Do you want to fill your TFSA with quality stocks that generate income for life?
If so, you’ve got plenty of options available. Not only can you generate regular income by buying growth stocks and selling after they go up, you can also get quarterly income in your TFSA by collecting dividends.
The beauty of a TFSA is that all of your gains are tax-free. Whether you profit by selling or by collecting dividends, the money is yours to keep. Even when you withdraw money from a TFSA to a chequing account, it is not taxed. So, a TFSA is a great place to hold stocks you rely on for income.
TFSA income can potentially grow to a very high level. Although you can only put $6,000 into a TFSA this year, that’s $60,000 if you max out every year for a decade, which can grow to $300,000 or more. At that level, you’d generate $12,000 a year or $1,000 a month in dividends at a 4% yield. In just a minute, I’ll show you exactly how to do that. But first, let’s take a look at an approach that could get you to a $1,000 a month even faster.
The growth approach
Growth stocks have the potential to generate the greatest income of any type of security. Although people usually associate dividend stocks with “income,” proceeds from selling stocks are a form of income as well. Remember: you don’t need to cash out your entire position to make money with growth stocks. All you need to do is sell a portion of your stake whenever you make a big gain.
A great option here would be Shopify (TSX:SHOP)(NYSE:SHOP).

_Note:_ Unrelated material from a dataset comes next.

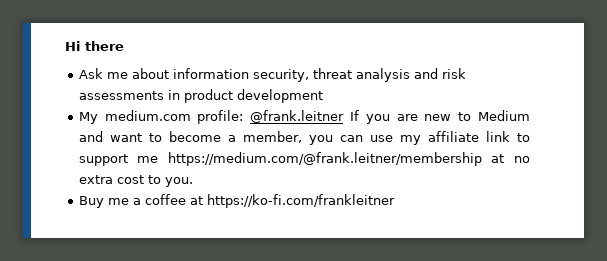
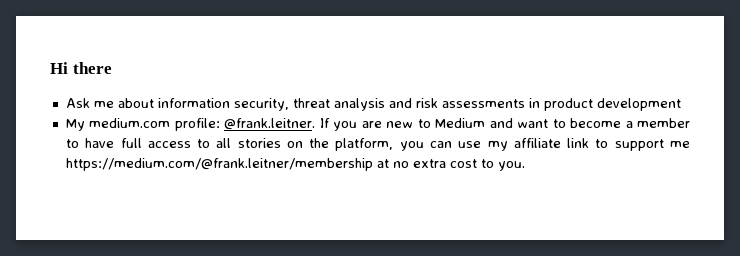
[250,110,345,123] @frank.leitner -> [224,118,316,130] @frank.leitner.
[242,131,302,143] member, -> [636,118,690,128] [65,138,394,151] member to have full access to all stories on the platform,
[78,194,395,208] // Buy me a coffee at https://ko-fi.com/frankleitner -> (525, 166) none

Shopify is one of the fastest-growing TSX stocks at the moment, up over 700% since its IPO in 2015. At a growth rate like that, you can easily sell 20% of your shares and still be way up. And with Shopify’s revenue growing by 54% year over year, there’s no reason it can’t keep going up.
The dividend-reinvestment approach
A second approach that could generate upwards of $1,000 a month in your TFSA is the dividend-reinvestment approach. As previously mentioned, you need about $300,000 to get $1,000 per month at a 4% yield. Even if you’re maxing out your TFSA, it will take a while to get there. However, you can grow your stake a little faster by reinvesting your dividends. This is simply a matter of taking dividends you’ve been paid and putting them back into the stock that paid them. This gradually increases your position whether or not you add more money to your TFSA from outside.
One solid stock for doing this with is TransAlta Renewables (TSX:RNW). TransAlta is an energy company that focuses on renewable sources like hydro, wind, and solar. As a renewables company, it’s a rare energy play that’s not vulnerable to the price of oil. And, with a 6.8% yield at the moment, this stock lets you earn $1,000 a month (paid quarterly) with much less than the aforementioned $300,000.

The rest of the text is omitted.